Client Alerts
February 05, 2024

Easy Come, Easy Go: Delaware Court Upends Elon Musk’s $56 Billion Equity Incentive Plan

Stites & Harbison Client Alert, February 5, 2024

An extraordinary performance-based stock option plan (the “Grant”) awarded by Tesla, Inc. (“Tesla”) to Elon Musk (“Musk”) was invalidated by the Delaware Court of Chancery last week, despite the fact that over 70% of Tesla’s disinterested stockholders approved it at a 2018 special meeting. The Grant, described in the court’s 200-page opinion as “the largest potential compensation opportunity ever observed in public markets by multiple orders of magnitude,” had a maximum value of $55.8 billion.

What led to this outcome, which prompted Musk to tweet on X, “Never incorporate your company in the state of Delaware,” and conduct a social media poll asking whether Tesla should change its state of incorporation to Texas? Key points follow.
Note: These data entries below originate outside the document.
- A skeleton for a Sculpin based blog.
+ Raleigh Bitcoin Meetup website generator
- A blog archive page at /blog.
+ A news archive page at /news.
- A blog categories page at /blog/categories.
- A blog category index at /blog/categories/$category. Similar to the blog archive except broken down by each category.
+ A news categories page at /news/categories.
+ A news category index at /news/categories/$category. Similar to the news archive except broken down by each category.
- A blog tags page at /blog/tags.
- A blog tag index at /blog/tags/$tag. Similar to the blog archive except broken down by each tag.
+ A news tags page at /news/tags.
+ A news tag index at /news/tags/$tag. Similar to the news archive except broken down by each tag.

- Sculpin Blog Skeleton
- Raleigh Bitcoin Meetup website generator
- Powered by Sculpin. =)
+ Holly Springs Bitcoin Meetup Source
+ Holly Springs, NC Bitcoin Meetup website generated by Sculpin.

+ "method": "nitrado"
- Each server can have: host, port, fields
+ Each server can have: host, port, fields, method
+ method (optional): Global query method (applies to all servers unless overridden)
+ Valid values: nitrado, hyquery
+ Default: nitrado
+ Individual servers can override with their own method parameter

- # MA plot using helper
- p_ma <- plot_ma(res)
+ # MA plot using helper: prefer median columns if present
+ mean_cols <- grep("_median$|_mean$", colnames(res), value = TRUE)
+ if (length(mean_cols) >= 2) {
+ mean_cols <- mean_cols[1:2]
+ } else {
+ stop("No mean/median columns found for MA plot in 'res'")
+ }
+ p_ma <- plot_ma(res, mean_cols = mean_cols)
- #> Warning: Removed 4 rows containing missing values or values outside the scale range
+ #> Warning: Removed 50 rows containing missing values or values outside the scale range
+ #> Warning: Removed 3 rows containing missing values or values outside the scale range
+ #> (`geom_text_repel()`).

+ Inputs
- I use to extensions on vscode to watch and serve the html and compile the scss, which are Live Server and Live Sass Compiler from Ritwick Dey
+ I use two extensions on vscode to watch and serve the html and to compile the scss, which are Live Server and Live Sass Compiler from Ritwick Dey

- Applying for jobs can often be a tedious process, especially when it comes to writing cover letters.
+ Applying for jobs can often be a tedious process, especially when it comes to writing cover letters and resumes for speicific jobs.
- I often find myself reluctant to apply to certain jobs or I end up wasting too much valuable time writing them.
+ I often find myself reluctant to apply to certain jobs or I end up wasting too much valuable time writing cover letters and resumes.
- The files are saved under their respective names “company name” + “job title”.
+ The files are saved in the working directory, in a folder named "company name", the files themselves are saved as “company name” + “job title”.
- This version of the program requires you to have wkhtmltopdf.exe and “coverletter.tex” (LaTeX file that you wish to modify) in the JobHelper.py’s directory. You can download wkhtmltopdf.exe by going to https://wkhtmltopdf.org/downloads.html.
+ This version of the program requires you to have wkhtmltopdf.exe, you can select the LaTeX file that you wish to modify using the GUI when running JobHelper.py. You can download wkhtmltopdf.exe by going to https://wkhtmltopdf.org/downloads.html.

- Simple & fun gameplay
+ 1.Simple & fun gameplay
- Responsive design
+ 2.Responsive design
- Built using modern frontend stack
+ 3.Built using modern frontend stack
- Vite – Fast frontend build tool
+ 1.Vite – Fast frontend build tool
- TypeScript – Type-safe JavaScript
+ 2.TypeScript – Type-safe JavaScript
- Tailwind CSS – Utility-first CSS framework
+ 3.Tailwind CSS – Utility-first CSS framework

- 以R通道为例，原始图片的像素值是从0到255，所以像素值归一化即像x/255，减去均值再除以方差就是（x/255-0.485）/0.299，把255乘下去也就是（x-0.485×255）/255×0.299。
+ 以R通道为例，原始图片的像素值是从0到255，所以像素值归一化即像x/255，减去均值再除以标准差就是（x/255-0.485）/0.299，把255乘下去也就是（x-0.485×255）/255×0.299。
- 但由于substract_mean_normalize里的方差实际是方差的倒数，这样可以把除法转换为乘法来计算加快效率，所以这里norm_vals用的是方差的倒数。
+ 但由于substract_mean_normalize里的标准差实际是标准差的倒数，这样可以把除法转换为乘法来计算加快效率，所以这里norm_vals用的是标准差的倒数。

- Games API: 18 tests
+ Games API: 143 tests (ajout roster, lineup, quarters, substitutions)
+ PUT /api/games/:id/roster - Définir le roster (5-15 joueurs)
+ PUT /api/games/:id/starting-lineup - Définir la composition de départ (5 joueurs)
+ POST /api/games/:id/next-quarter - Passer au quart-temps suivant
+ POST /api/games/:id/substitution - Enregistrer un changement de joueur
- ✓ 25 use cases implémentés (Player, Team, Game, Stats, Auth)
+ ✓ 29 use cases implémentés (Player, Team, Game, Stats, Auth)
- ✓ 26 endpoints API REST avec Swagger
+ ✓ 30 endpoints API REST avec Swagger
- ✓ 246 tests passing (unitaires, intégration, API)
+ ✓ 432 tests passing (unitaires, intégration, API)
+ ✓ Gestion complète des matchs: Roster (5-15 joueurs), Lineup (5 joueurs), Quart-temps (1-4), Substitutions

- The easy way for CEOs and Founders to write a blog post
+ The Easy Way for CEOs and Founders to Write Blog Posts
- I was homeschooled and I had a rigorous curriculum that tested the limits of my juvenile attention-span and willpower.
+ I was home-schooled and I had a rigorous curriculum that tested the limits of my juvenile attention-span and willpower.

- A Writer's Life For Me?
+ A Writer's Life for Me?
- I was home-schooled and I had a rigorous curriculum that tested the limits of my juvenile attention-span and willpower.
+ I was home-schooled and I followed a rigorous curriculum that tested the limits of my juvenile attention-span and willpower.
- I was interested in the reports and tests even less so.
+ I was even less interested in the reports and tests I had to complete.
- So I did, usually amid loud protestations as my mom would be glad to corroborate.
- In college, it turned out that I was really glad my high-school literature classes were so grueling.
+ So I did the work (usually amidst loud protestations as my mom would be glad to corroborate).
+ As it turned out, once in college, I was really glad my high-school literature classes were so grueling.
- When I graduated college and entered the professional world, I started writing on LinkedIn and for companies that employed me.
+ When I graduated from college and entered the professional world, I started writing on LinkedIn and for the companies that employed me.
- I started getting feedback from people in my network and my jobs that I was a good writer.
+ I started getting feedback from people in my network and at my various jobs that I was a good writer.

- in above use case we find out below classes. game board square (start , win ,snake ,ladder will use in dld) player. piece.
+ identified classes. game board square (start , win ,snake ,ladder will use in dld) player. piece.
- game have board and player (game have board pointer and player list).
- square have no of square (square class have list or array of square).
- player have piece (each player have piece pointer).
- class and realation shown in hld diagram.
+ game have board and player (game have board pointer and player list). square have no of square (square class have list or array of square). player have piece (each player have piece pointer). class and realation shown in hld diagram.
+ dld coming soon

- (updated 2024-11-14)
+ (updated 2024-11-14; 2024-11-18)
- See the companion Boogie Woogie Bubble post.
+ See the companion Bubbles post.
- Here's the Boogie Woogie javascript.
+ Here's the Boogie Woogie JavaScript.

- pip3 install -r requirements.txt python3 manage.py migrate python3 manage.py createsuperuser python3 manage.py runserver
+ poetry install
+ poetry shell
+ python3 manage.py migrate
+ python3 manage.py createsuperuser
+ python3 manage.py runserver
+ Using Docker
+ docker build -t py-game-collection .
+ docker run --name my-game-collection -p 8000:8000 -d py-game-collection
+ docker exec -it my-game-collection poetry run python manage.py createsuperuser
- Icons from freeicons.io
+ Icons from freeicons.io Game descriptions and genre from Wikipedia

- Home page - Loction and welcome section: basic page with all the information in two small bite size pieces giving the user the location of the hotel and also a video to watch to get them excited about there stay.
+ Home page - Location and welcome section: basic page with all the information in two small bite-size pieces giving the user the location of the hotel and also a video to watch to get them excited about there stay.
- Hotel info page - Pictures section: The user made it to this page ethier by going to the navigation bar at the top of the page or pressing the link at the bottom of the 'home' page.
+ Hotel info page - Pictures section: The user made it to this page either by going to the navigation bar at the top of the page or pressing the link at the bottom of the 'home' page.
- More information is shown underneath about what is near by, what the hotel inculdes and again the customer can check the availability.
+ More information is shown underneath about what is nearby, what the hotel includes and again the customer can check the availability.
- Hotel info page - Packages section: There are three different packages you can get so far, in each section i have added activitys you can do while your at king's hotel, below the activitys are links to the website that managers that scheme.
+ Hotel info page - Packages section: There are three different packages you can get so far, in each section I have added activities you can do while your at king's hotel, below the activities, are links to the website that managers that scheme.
  • The Grant was awarded to Musk on January 21, 2018. It features 12 vesting tranches tied to the achievement of one market capitalization milestone and one milestone based on revenue or adjusted EBITDA. The market cap milestones start at $100 billion, increasing in $50 billion increments, and end at $650 billion. Upon the completion of a tranche, Musk has the right to purchase 1% of Tesla’s outstanding common stock as of January 19, 2018. The strike price was $350.02, the closing price on January 19, 2018.
  • Prior to the Grant, Musk had beneficial ownership of 21.9% of Tesla’s outstanding common stock. The Tesla board believed that offering Musk the opportunity to increase his stake in Tesla from 21.9% to up to 28.3% had no downside for stockholders. Musk would be incentivized to stay at Tesla and grow the business to unprecedented heights.
  • The Tesla board approved the Grant on the condition that it be approved by a majority vote of the disinterested stockholders. At a special meeting held on March 21, 2018, the Grant was approved by 73% of disinterested stockholders (meaning votes cast in person or by proxy excluding the votes of shares owned, directly or indirectly, by Musk or his brother, Kimbal Musk).
  • On June 5, 2018, a Tesla shareholder filed this derivative lawsuit in the State of Delaware, alleging breaches of fiduciary duties, unjust enrichment, and waste.
  • As of June 30, 2022, all market cap milestones pertaining to the Grant, and three of the revenue milestones, had been achieved.
  • On January 30, 2024, the Delaware Court of Chancery entered a judgment in the plaintiff’s favor, rescinding the Grant, sharply criticizing the Tesla board and compensation committee, and painting an unflattering portrait of Tesla’s corporate governance practices. The court’s opinion includes the following findings:
    • The directors breached their fiduciary duties and, under an entire fairness standard of review, the defendants could not prove that the Grant was fair.
    • The process by which the grant was developed and presented for approval was “deeply flawed.” Although Musk did not have voting control of Tesla on a purely mathematical basis, he had effective control. His superstar status as a CEO, a person who is uniquely valuable to the company, helped tilt the balance of power, with Tesla’s directors having a “controlled mindset.”
    • Musk dominated the compensation process, including the timeline. There was no positional bargaining, with Musk testifying that he was in effect negotiating with himself. There was no standard benchmarking analysis. The court was highly critical of the board for questions it did not appear to ask. If the purpose of the Grant was to make sure Musk remained focused on Tesla’s business, why wasn’t the Grant conditioned on Musk satisfying minimum time and attention requirements? Why was additional incentive compensation of this magnitude necessary given how many shares Musk already owned, with each $50 billion incremental increase in Tesla’s market cap resulting in $10 billion in additional value for Musk?
    • The compensation committee and the board did not act in Tesla’s best interest. Directors who were designated as independent by Tesla were not in fact independent, with many having amassed sizable fortunes either through compensation received as a Tesla director or investments in other Musk companies. For example, prior to the Grant, the chair of the compensation committee owned interests in companies controlled by Musk (other than Tesla) valued at $75 million. Another member of that committee held interests valued in excess of $1 billion in business entities controlled by Musk, which he said gave him “dynastic or generational wealth.”
    • The stockholder vote, which was not required by the Delaware General Corporation Law but was required by NASDAQ, was not valid because stockholders were not fully informed. Tesla’s proxy statement did not disclose all material facts, including the degree to which Musk controlled the processes of the board and the compensation committee that resulted in the design and approval of the Grant. Actual or potential conflicts of interest between the directors and Musk were not disclosed. Descriptions of directors as “independent” were proven untrue, and such directors were actually beholden to Musk.

Neither Tesla nor the other defendants has announced whether the decision will be appealed to the Delaware Supreme Court.